第4試合に行われたスーパーガール・ジャルーンサックムエタイ(タイ)とミラグロス・ロペス(アルゼンチン)の一戦。スーパーガールの実の姉は、現在ONEで大ブレイク中のワンダーガール・フェアテックスだ。
ファーストコンタクトから強打の姉を彷彿とさせるノーモーションの右ストレートが炸裂する。しかも長身から振り下ろされることに加え、リーチの長さでも不利と感じたか、ロペスがたまらず首相撲に持ち込むが、これを前蹴りで引き離したスーパーガール。ロペスが右のミドルで応じると、これに強烈な右のカウンターを合わせた。「バゴッ」と鈍い音と共にロペスが最初のダウンを喫したが、ここまで試合開始からわずか30秒である。
ややフラッシュ気味のダウンであったが、ロペスがすぐに立ち上がり試合は再開。

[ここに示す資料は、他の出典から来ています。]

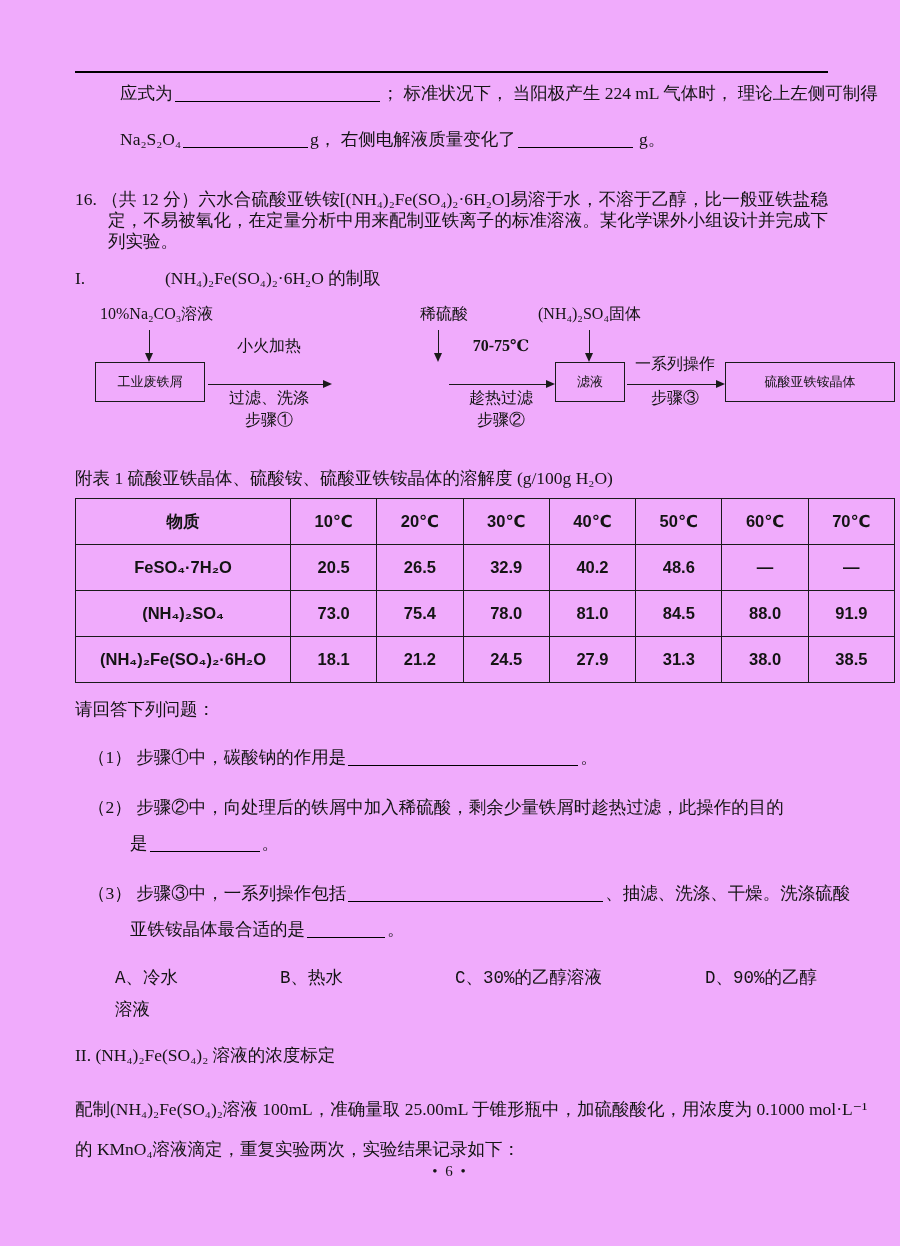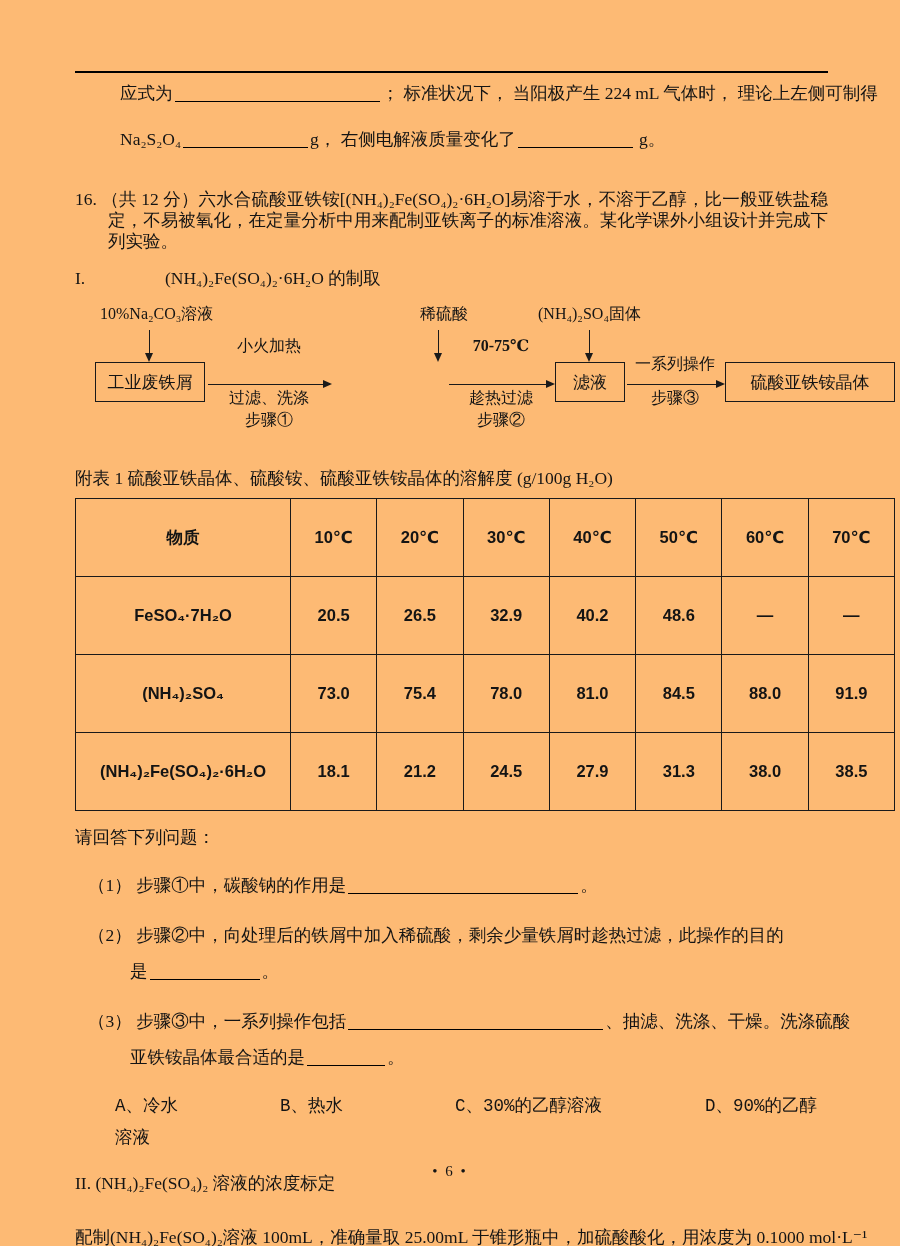--- a/index.html
+++ b/index.html
@@ -5,21 +5,21 @@
   html,body { margin:0; padding:0; background:#ffffff; }
   .page {
     position:relative;
     width:900px; height:1246px;
     box-sizing:border-box;
     padding:0 72px 0 75px;
     font-family:"Liberation Serif","DejaVu Serif",serif;
     font-size:17.5px;
     color:#141414;
     overflow:hidden;
-    background:#fdba74;
+    background:#f0abfc;
   }
   p { margin:0; }
   .nowrap { white-space:nowrap; }
   .top-rule { margin-top:71px; border-top:2.2px solid #000; height:0; }
 
   .blank {
     display:inline-block;
     border-bottom:1.2px solid #000;
     height:1.02em;
     vertical-align:-3px;
@@ -45,21 +45,21 @@
   
   .diagram { position:relative; width:822px; height:140px; margin-top:14px; font-size:16px; }
   .flabel { position:absolute; white-space:nowrap; line-height:20px; }
   .center { text-align:center; }
   .bold { font-weight:bold; }
   .fbox {
     position:absolute; top:58px; height:40px;
     border:1.6px solid #1a1a1a;
     box-sizing:border-box;
     display:flex; align-items:center; justify-content:center;
-    font-size:17px; white-space:nowrap;
+    font-size:13px; white-space:nowrap;
   }
   .harrow { position:absolute; height:0; border-top:1.6px solid #1a1a1a; }
   .harrow::after {
     content:""; position:absolute; right:-2px; top:-5.4px;
     width:0; height:0;
     border-left:9px solid #1a1a1a;
     border-top:4.5px solid transparent;
     border-bottom:4.5px solid transparent;
   }
   .varrow { position:absolute; width:0; border-left:1.6px solid #1a1a1a; }
@@ -80,21 +80,21 @@
     width:820px;
     font-family:"Liberation Sans","DejaVu Sans",sans-serif;
     font-weight:bold;
     font-size:16.5px;
   }
   .soltable th, .soltable td {
     border:1.4px solid #1a1a1a;
     text-align:center;
     vertical-align:middle;
     height:45px;
-    padding:16px 2px;
+    padding:0 2px;
     overflow:hidden;
   }
 
   
   .qprompt { margin-top:14px; }
   .qline { margin-left:13px; }
   .qcont { margin-left:55px; margin-top:12px; }
   .options { margin-top:24px; margin-left:40px; white-space:nowrap;font-family:Liberation Mono, monospace; }
   .opt-a { display:inline-block; width:165px; }
   .opt-b { display:inline-block; width:175px; }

追い込まれたロペスが至近距離の打撃戦からヒジを見せると、スーパーガールもよりシャープな右ヒジを振るう。
「殴られたら、殴り返す」
そんな展開を予想した矢先、衝撃の幕切れが訪れる。ロペスの左がスーパーガールの顔面を捉えた次の瞬間、スーパーガールの右が真っすぐに伸び、ロペスのアゴを打ち抜いた。再びダウンを喫したロペスが、ゆっくりと後ろに倒れていく様子を確認したレフェリーがすかさずゴングを要求、試合を止めた。

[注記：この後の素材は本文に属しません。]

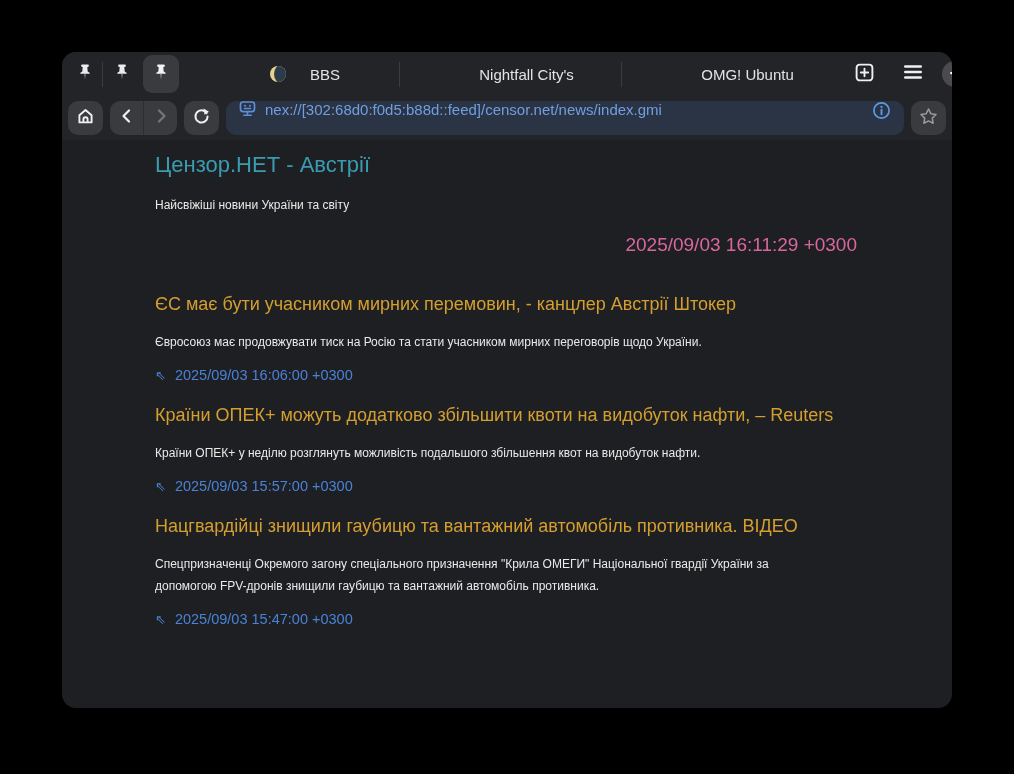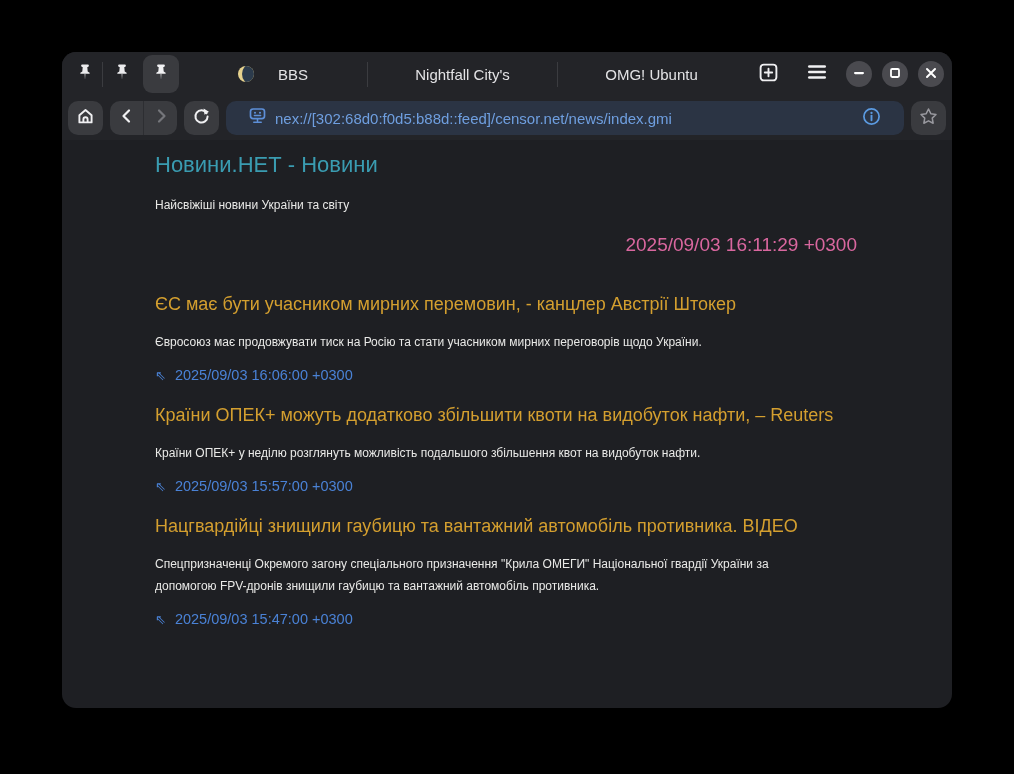--- a/index.html
+++ b/index.html
@@ -10,41 +10,41 @@
   .window{
     position:absolute;left:62px;top:52px;width:890px;height:656px;
     background:#1e1f23;border-radius:14px;overflow:hidden;
   }
   
   .tabbar{height:44px;background:#232428;display:flex;align-items:center;padding-left:6px;}
   .pin-btn{width:34px;height:38px;display:flex;align-items:center;justify-content:center;flex:none;}
   .pin-btn.active{background:#3a3b3f;border-radius:9px;width:36px;margin-left:4px;}
   .vdiv{width:1px;height:25px;background:#3b3c40;flex:none;}
   .tab{height:44px;display:flex;align-items:center;justify-content:center;gap:24px;
-       color:#e3e3e5;font-size:15px;flex:none;cursor:default;}
+       color:#e3e3e5;font-size:15px;flex:none;cursor:default;margin-left:32px;}
   .tab-bbs{width:188px;}
   .tab-mid{width:189px;}
   .tab-omg{width:187px;}
   .moon{width:16px;height:16px;border-radius:50%;background:#e6d28e;position:relative;overflow:hidden;flex:none;}
   .moon::after{content:"";position:absolute;left:4px;top:-2px;width:17px;height:20px;border-radius:50%;background:#2c3b4c;}
   .icon-btn{width:34px;height:34px;display:flex;align-items:center;justify-content:center;flex:none;}
   .newtab{margin-left:6px;}
   .menu{margin-left:15px;}
   .winbtn{width:26px;height:26px;border-radius:50%;background:#4a4a4f;display:flex;
           align-items:center;justify-content:center;flex:none;}
   .winbtn.min{margin-left:12px;} .winbtn + .winbtn{margin-left:10px;}
   
   .toolbar{height:44px;background:#232428;display:flex;align-items:center;gap:7px;padding:0 6px;}
   .tool-btn{width:35px;height:34px;background:#3a3b3f;border-radius:10px;display:flex;
             align-items:center;justify-content:center;flex:none;}
   .nav-group{display:flex;background:#3a3b3f;border-radius:10px;height:34px;flex:none;}
   .nav-half{width:33px;height:34px;display:flex;align-items:center;justify-content:center;}
   .nav-sep{width:1px;height:34px;background:#2d2e32;}
   .url-bar{flex:1;height:34px;background:#2b3444;border-radius:10px;display:flex;
-           align-items:center;gap:9px;padding:0 23px;min-width:0;}
+           align-items:flex-start;gap:9px;padding:0 13px;min-width:0;}
   .url-text{flex:1;color:#6f9fe0;font-size:15px;white-space:nowrap;overflow:hidden;}
   
   .content{padding:12px 95px 0 93px;color:#e9e9e7;}
   .page-title{color:#3a9cb1;font-size:22px;font-weight:500;margin:0;line-height:26px;}
   .subtitle{margin-top:18px;font-size:12px;line-height:18px;}
   .updated{color:#d9679f;font-size:19px;font-weight:500;margin-top:19px;margin-bottom:17px;line-height:23px;text-align:right;}
   .article-title{color:#d49f2f;font-size:18px;font-weight:500;margin-top:21px;line-height:21px;}
   .article-body{margin-top:16px;font-size:12px;line-height:22px;max-width:672px;}
   .feed-link{margin-top:13px;display:flex;align-items:center;gap:9px;color:#4a82d6;
              font-size:14.5px;line-height:18px;cursor:pointer;}
@@ -212,21 +212,21 @@
       <span>
         <svg width="19" height="19" viewBox="0 0 19 19">
           <path d="M9.5 2 l2.3 4.7 5.2 0.75 -3.75 3.65 0.9 5.15 -4.65-2.45 -4.65 2.45 0.9-5.15 -3.75-3.65 5.2-0.75 z" fill="none" stroke="#98989e" stroke-width="1.5" stroke-linejoin="round"></path>
         </svg>
       </span>
     </div>
   </div>
 
   <div class="content">
 
-    <h1 class="page-title">Новини.НЕТ - Новини</h1>
+    <h1 class="page-title">Цензор.НЕТ - Австрії</h1>
     <div class="subtitle">Найсвіжіші новини України та світу</div>
     <div class="updated">2025/09/03 16:11:29 +0300</div>
 
     <div>
       <div class="article-title" style="margin-top:38px">ЄС має бути учасником мирних перемовин, - канцлер Австрії Штокер</div>
       <div class="article-body">Євросоюз має продовжувати тиск на Росію та стати учасником мирних переговорів щодо України.</div>
       <div class="feed-link">
         <span class="link-arrow">⇖</span>
         <span>2025/09/03 16:06:00 +0300</span>
       </div>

まるで漫画「あしたのジョー」のクロスカウンターのような強烈なシーンに「これはスーパーな右」「女子でKOってすごい」「完璧にアゴを打ち抜いてる」と視聴者も大興奮。スロー映像が映し出されると、ABEMAでゲスト解説を務めたONEのキックに参戦中で元シュートボクシングのスーパーライト級世界王者でもある鈴木博昭が「殴られながら殴り返してKOしましたね。ここまで意識が飛ぶような倒し方をする女子はあまり見たことがないです。パンチがシャープで、すごい娘が出てきましたね」と勝ちっぷりに驚嘆した。

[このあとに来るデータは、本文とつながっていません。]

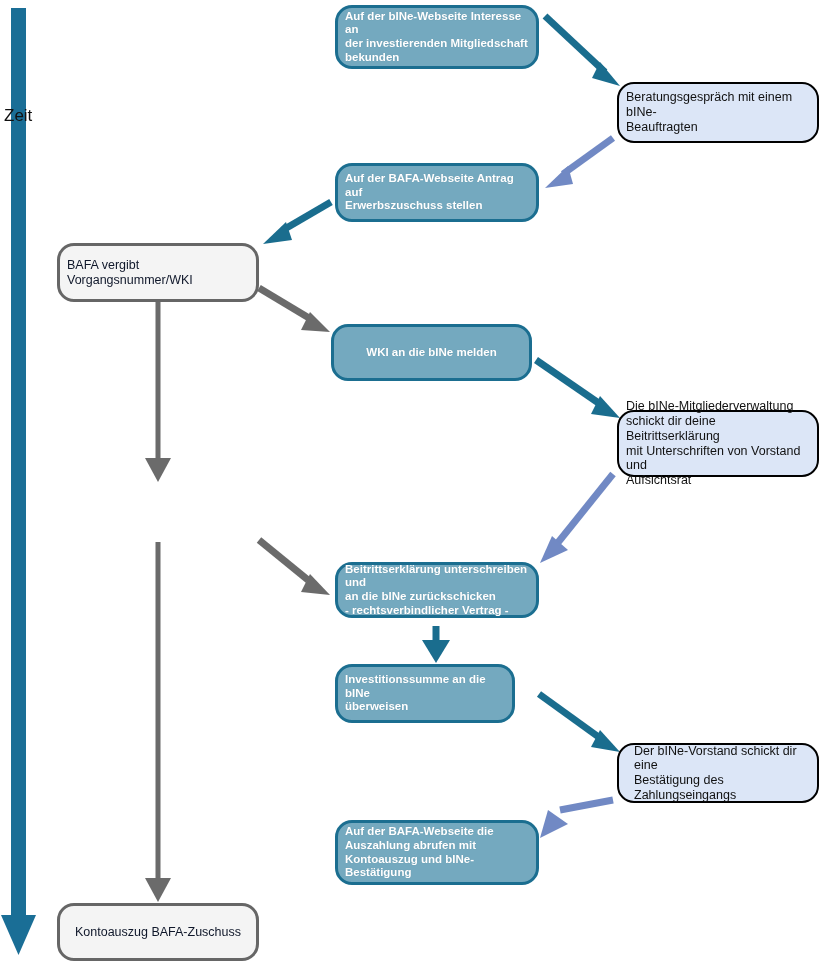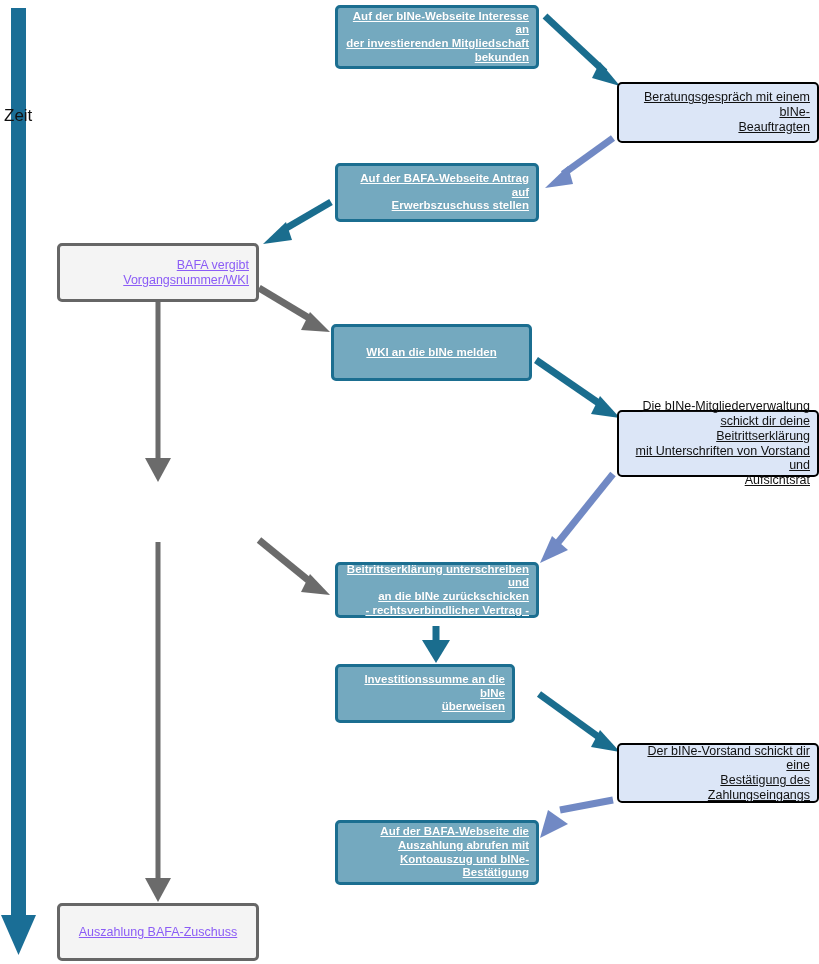--- a/index.html
+++ b/index.html
@@ -1,26 +1,26 @@
 <!DOCTYPE html>
 <html><head>
 <meta charset="utf-8">
 <style>
   html,body{margin:0;padding:0;background:#ffffff;}
   body{width:819px;height:964px;font-family:"Liberation Sans",sans-serif;}
   #stage{position:relative;width:819px;height:964px;overflow:hidden;}
   svg.layer{position:absolute;left:0;top:0;width:819px;height:964px;}
   .node{position:absolute;box-sizing:border-box;display:flex;align-items:center;
-        justify-content:center;text-align:right;border-radius:5px;line-height:1.18;text-decoration:underline;}
+        justify-content:center;text-align:left;border-radius:17px;line-height:1.18;}
   .node span{display:block;padding:0 7px;}
   .n-teal{background:#74a9bf;border:3px solid #1b6e90;color:#ffffff;
           font-weight:bold;font-size:11.5px;text-shadow:0 0 1px rgba(0,0,0,.15);}
   .n-light{background:#dce6f7;border:2px solid #000000;color:#111111;
            font-weight:normal;font-size:12.5px;}
-  .n-gray{background:#f4f4f4;border:3px solid #666666;color:#8b5cf6;
+  .n-gray{background:#f4f4f4;border:3px solid #666666;color:#0f172a;
           font-weight:normal;font-size:12.5px;}
   .zeit-label{position:absolute;left:4px;top:106px;font-size:17px;color:#111;
               font-family:"Liberation Sans",sans-serif;}
 </style>
 </head>
 <body>
 
 <div id="stage">
 
   <svg class="layer" viewBox="0 0 819 964">
@@ -128,16 +128,16 @@
 
   <div class="node n-light" style="left:617px;top:743px;width:202px;height:60px;padding-left:8px;">
     <span>Der bINe-Vorstand schickt dir eine<br>Bestätigung des Zahlungseingangs</span>
     </div>
 
   <div class="node n-teal" style="left:335px;top:820px;width:204px;height:65px;">
     <span>Auf der BAFA-Webseite die<br>Auszahlung abrufen mit<br>Kontoauszug und bINe-Bestätigung</span>
     </div>
 
   <div class="node n-gray" style="left:57px;top:903px;width:202px;height:58px;">
-    <span>Auszahlung BAFA-Zuschuss</span>
+    <span>Kontoauszug BAFA-Zuschuss</span>
     </div>
 
 </div>
 
 </body></html>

試合後に行われたリングインタビューで「(得意の)右で決めることができて嬉しい」と屈託のない笑顔で勝利者インタビューに応えたスーパーガール。「近所の男の子にいじめられないように」と3歳のとき、父親に護身術としてムエタイを教えて貰ったのが格闘技をはじめるきっかけだったという。
親しみやすい「ワンダーガールとスーパーガール」というリングネームに加え、力強い打撃でダウンを量産する“KOアーティスト”姉妹。ONEでのこれからの活躍が楽しみだ。